On the movable part 110, there is arranged the objective lens 103 opposite the recording face of the optical disc recording medium 104; underneath the objective lens 103 is arranged a raising mirror (not shown), and a laser beam, which may be blue for instance, emitted from a laser generating device (not shown) is reflected by the raising mirror and comes incident on the objective lens 103. The luminous flux of the laser beam is narrowed down by the objective lens 103 to focus on the recording face of the optical disc recording medium 104.
At the time of recording data, the recording face of the optical disc recording medium 104 is irradiated with the laser beam, and the data are recorded as pits. Data recorded thereon are read out by irradiating a pit formed in the recording face of the optical disc recording medium 104 with the laser beam, detecting the reflected beam from the pit with a photo sensor (not shown) via the objective lens 103 and the raising mirror, and converting it into electric signals.
As shown in FIG. 5, a focusing coil 111 a is arranged underneath the movable part 110, and a tracking coil 111 b is arranged beside it.
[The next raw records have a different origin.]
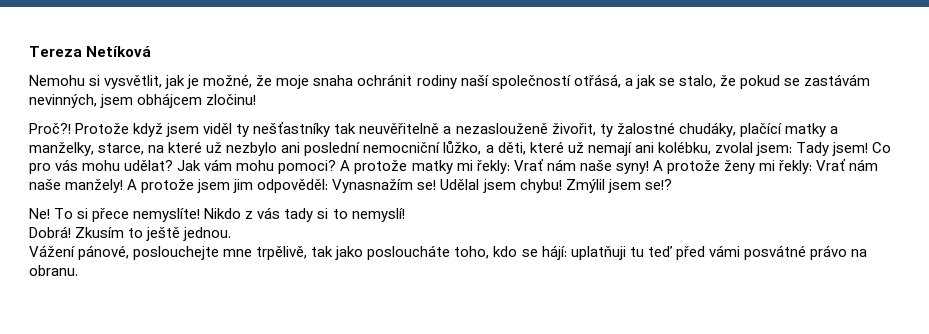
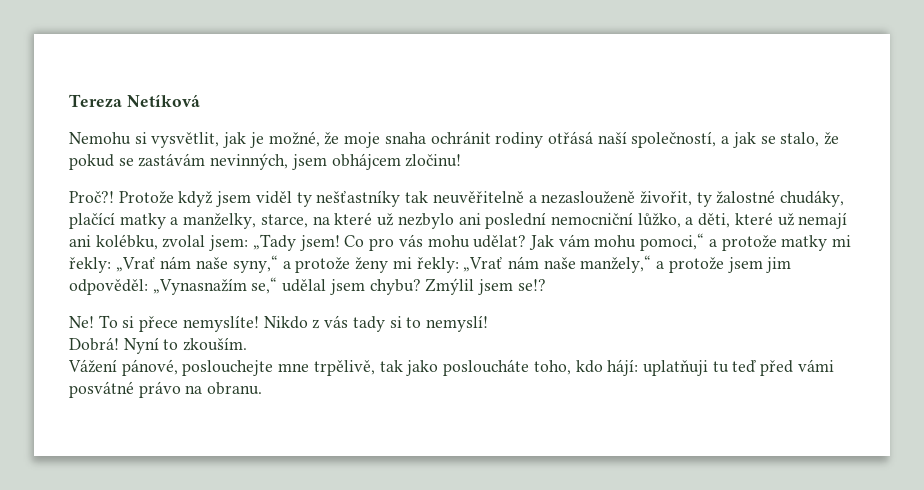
- Nemohu si vysvětlit, jak je možné, že moje snaha ochránit rodiny naší společností otřásá, a jak se stalo, že pokud se zastávám nevinných, jsem obhájcem zločinu!
+ Nemohu si vysvětlit, jak je možné, že moje snaha ochránit rodiny otřásá naší společností, a jak se stalo, že pokud se zastávám nevinných, jsem obhájcem zločinu!
- Protože když jsem viděl ty nešťastníky tak neuvěřitelně a nezaslouženě živořit, ty žalostné chudáky, plačící matky a manželky, starce, na které už nezbylo ani poslední nemocniční lůžko, a děti, které už nemají ani kolébku, zvolal jsem: Tady jsem!
+ Protože když jsem viděl ty nešťastníky tak neuvěřitelně a nezaslouženě živořit, ty žalostné chudáky, plačící matky a manželky, starce, na které už nezbylo ani poslední nemocniční lůžko, a děti, které už nemají ani kolébku, zvolal jsem: „Tady jsem!
- Jak vám mohu pomoci? A protože matky mi řekly: Vrať nám naše syny! A protože ženy mi řekly: Vrať nám naše manžely! A protože jsem jim odpověděl: Vynasnažím se! Udělal jsem chybu!
+ Jak vám mohu pomoci,“ a protože matky mi řekly: „Vrať nám naše syny,“ a protože ženy mi řekly: „Vrať nám naše manžely,“ a protože jsem jim odpověděl: „Vynasnažím se,“ udělal jsem chybu?
- Zkusím to ještě jednou.
+ Nyní to zkouším.
- Vážení pánové, poslouchejte mne trpělivě, tak jako posloucháte toho, kdo se hájí: uplatňuji tu teď před vámi posvátné právo na obranu.
+ Vážení pánové, poslouchejte mne trpělivě, tak jako posloucháte toho, kdo hájí: uplatňuji tu teď před vámi posvátné právo na obranu.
Focusing control is accomplished by electrifying the focusing coil 111 a as required, slightly shifting the movable part 110 in the direction toward or away from the optical disc recording medium 104, and accurately focusing on a pit formed in the optical disc recording medium 104. Similarly, tracking control is accomplished by electrifying the tracking coil 111 b, slightly shifting the movable part 110 in the radial direction of the optical disc recording medium 104, and irradiating the center of the pit in its widthwise direction with the blue laser beam.
As shown in FIG. 6 and FIG. 7, the objective lens 103 is configured of two lenses 115A and 115B fabricated of transparent glass, plastic or the like into a mirror tube 114 formed of metals, plastic or the like.
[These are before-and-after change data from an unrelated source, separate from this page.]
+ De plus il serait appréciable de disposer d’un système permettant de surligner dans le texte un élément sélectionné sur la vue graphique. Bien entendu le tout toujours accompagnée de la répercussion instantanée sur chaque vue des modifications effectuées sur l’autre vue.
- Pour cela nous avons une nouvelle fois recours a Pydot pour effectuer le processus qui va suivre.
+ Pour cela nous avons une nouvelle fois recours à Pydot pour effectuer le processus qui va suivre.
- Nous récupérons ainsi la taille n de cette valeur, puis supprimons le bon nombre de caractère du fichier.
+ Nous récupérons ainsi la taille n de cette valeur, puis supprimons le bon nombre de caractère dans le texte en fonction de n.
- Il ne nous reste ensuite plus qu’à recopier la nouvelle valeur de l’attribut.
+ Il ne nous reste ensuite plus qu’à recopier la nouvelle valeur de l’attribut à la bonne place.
To the top face 114 a of the tube 114 (the face opposite the optical disc recording medium 104) is firmly stuck a protecting part 116 with an adhesive or otherwise. The tube 114 may be structurally integrated with the lens 115A or the lens 115B.
The protecting part 116 is a member formed in a substantially ring shape of, for instance, Teflon (registered trademark), nylon, elastomer, unwoven cloth or the like, and has concaves 116 a formed in two positions in the diametric direction in the face opposite the optical disc recording medium 104.
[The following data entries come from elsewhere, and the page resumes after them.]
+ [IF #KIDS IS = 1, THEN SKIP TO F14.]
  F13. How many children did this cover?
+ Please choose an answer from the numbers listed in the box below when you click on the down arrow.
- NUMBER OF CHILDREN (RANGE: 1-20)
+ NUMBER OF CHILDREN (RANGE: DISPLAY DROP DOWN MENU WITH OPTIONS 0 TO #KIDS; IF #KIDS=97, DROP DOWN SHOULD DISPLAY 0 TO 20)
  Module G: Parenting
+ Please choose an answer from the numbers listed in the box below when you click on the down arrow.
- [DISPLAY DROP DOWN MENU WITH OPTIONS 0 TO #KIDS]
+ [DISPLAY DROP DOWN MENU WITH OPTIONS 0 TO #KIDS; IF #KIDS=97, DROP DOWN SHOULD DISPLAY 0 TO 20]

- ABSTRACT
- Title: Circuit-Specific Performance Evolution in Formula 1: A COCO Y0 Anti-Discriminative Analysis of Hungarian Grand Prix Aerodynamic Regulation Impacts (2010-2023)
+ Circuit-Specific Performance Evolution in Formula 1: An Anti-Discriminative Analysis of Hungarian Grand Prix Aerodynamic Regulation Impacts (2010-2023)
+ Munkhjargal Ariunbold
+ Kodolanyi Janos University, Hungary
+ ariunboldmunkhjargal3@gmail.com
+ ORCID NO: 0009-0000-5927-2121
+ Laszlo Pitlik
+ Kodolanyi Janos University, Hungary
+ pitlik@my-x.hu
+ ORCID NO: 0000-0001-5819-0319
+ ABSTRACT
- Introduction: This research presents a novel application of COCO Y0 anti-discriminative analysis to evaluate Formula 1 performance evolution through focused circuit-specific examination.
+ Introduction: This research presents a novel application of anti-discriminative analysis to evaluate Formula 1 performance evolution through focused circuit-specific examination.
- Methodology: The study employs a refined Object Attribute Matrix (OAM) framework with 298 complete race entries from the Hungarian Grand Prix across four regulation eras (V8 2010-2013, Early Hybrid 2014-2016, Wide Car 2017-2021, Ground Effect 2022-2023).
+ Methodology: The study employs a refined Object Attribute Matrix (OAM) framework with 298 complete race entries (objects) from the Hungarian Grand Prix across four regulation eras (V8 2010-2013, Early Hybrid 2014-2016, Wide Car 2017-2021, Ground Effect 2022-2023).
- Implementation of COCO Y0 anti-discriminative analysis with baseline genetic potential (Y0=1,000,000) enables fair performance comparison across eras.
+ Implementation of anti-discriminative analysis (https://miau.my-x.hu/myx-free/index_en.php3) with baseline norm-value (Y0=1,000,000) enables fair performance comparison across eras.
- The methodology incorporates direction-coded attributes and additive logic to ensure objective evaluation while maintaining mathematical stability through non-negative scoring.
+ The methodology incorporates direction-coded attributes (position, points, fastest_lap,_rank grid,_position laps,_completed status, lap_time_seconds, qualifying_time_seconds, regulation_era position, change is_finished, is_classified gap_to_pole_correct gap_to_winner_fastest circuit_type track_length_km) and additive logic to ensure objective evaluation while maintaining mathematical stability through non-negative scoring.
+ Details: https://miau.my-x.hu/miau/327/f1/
Therefore, the inside and the outside of the ring-shaped protecting part 116 communicate with each other via the concaves 116 a.
As shown in FIG. 8, the concaves 116 a are so arranged as to be tangential to the optical disc recording medium 104 and orthogonal to the tracking direction.
As shown in FIG. 6, the top face 116 b of the protecting part 116 is at least as high as or higher than the top face of the lens 115A, and is intended to protect the objective lens 103.
The gap (WD) between the objective lens 103 using a blue laser beam of 405 nm in wavelength, for instance, and the optical disc recording medium 104 is very short, only about 0.24 mm.
Should the protecting part 116 and the optical disc recording medium 104 come into contact with each other, the optical disc recording medium 104 and the lens 115A could be prevented from being damaged because the protecting part 116 is small in friction coefficient and formed of a soft material.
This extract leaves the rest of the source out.